I remember in college when I agreed to see a therapist, briefly, regarding my inability to connect with my then paramour. My girlfriend and I were both confused as to why I simply could not empathize with her or otherwise connect in the way that most neurotypicals can with their significant other. I relayed my cold and calculated view of the world and my general inability to care about others and was misdiagnosed with Asperger’s Syndrome. A few of the traits made sense, but the diagnosis did not to seem to fit very well. In order to have peace of mind, I began molding my behavior to that of the AS sufferer. I deceived myself into believing the diagnosis was true.
I am certain of my current diagnosis of psychopathy. The therapist that I employ presently can see through my bullshit and waffling and I trust that the assessment’s confirmation of psychopathy is accurate. There will always be a nagging feeling though. What if I am that good at deceiving my therapist and myself? What if I wanted an explanation so badly that I’ve retrofitted memories to justify the assessment’s conclusion? No, I suspect that my therapist is too good to let that happen and that I am being as objective as possible with this lengthy stint of therapy. The point I wish to make however, is that it need not be only others that the psychopath deceives. She may deceive even herself. Every spider must walk its own web as well, after all.
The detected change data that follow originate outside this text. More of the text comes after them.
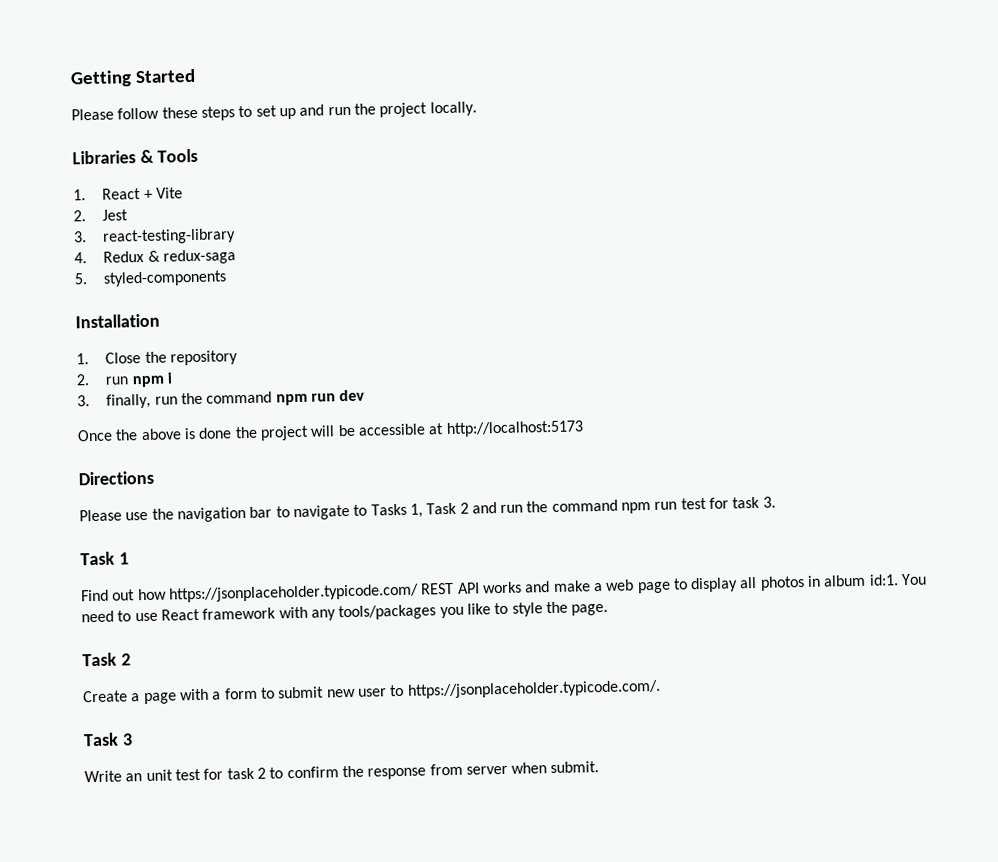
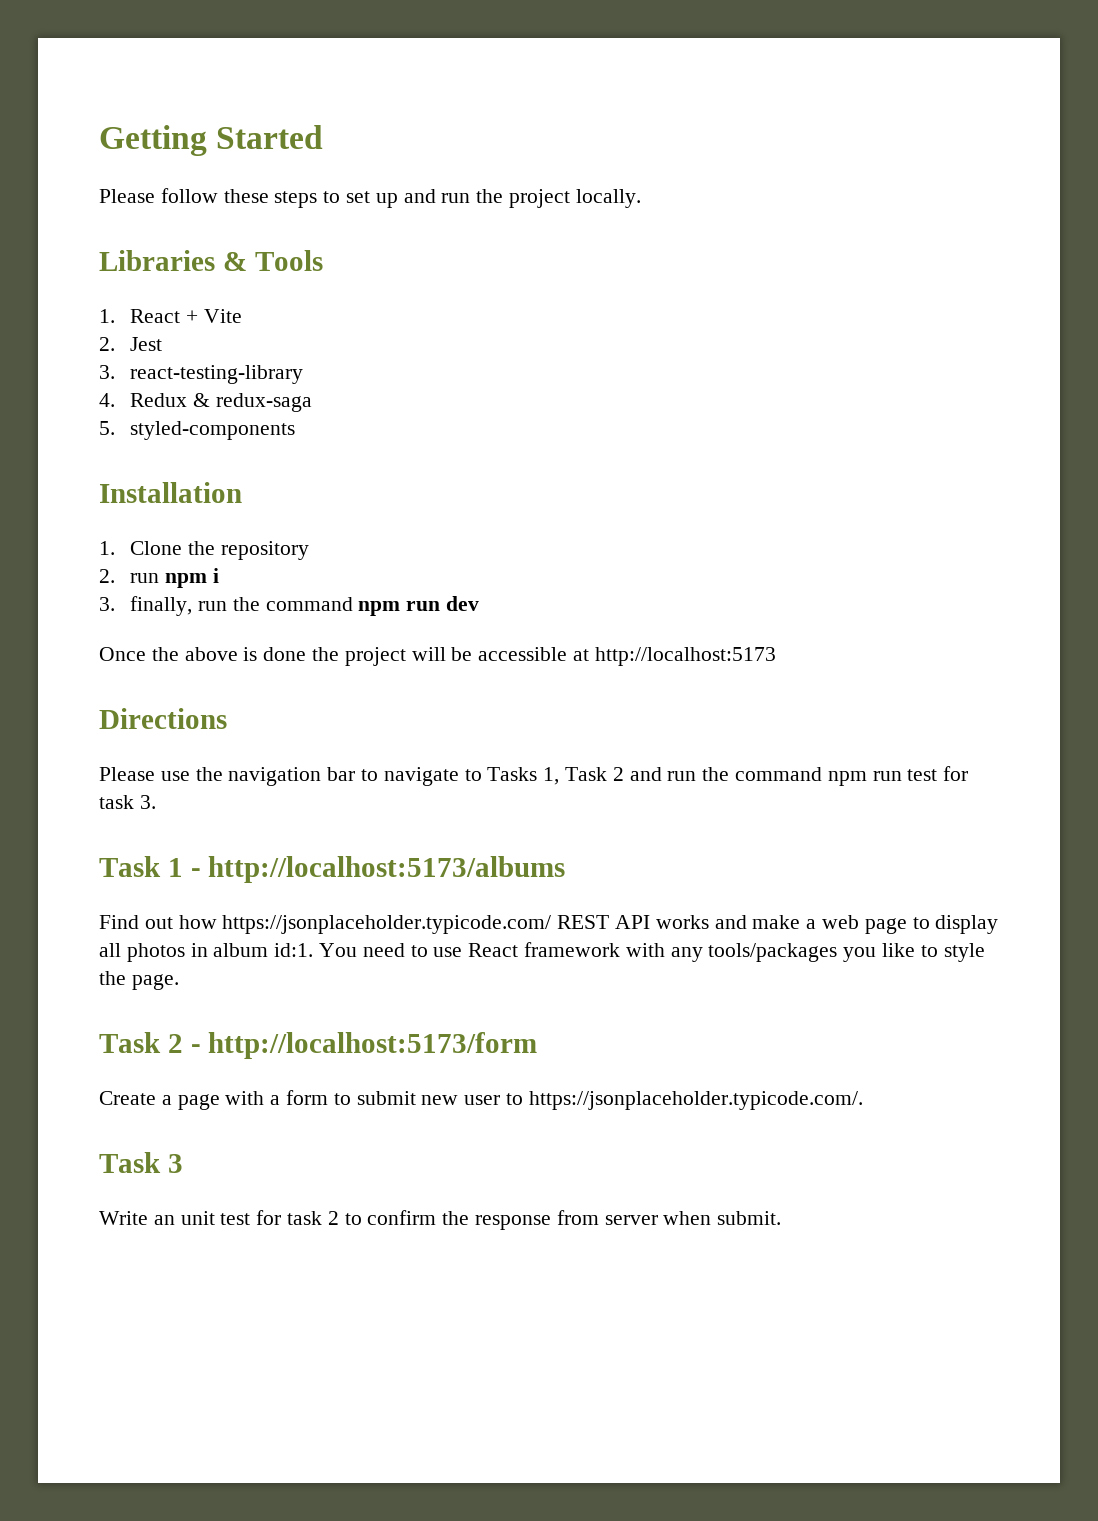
- 1. Close the repository
+ 1. Clone the repository
- Task 1
+ Task 1 - http://localhost:5173/albums
  You need to use React framework with any tools/packages you like to style the page.
- Task 2
+ Task 2 - http://localhost:5173/form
A former acquaintance summed it up best. “The best lies are those that even you begin to believe.” Deception is an art. One can spin as many lies as possible and see what shit sticks to the walls or they can embrace a character that becomes part of them. They become a brilliant actor, connecting the lies in such a fashion to where others cannot see where truth begins and ends, merely believing that all must be truth. The character consumes the actor and the actor and character become inseparable. The psychopath is at her finest when she becomes the lie that she spins.
That said, the psychopath must always remember her intentions and desires. If the psychopath deceives even himself, then lessons learned are lost to the ages. No, I am more comfortable with this diagnosis because I know my motives now. I want to know myself better today than I did yesterday. I am unconcerned with what name my personality may take. Most importantly, I wish to use my gifts in a manner that will ensure that I am always on top of the food chain. Losing myself within my own lies will not further that goal. Yes, I may walk the web that I spin, but I need not become stuck in its silk as my prey does.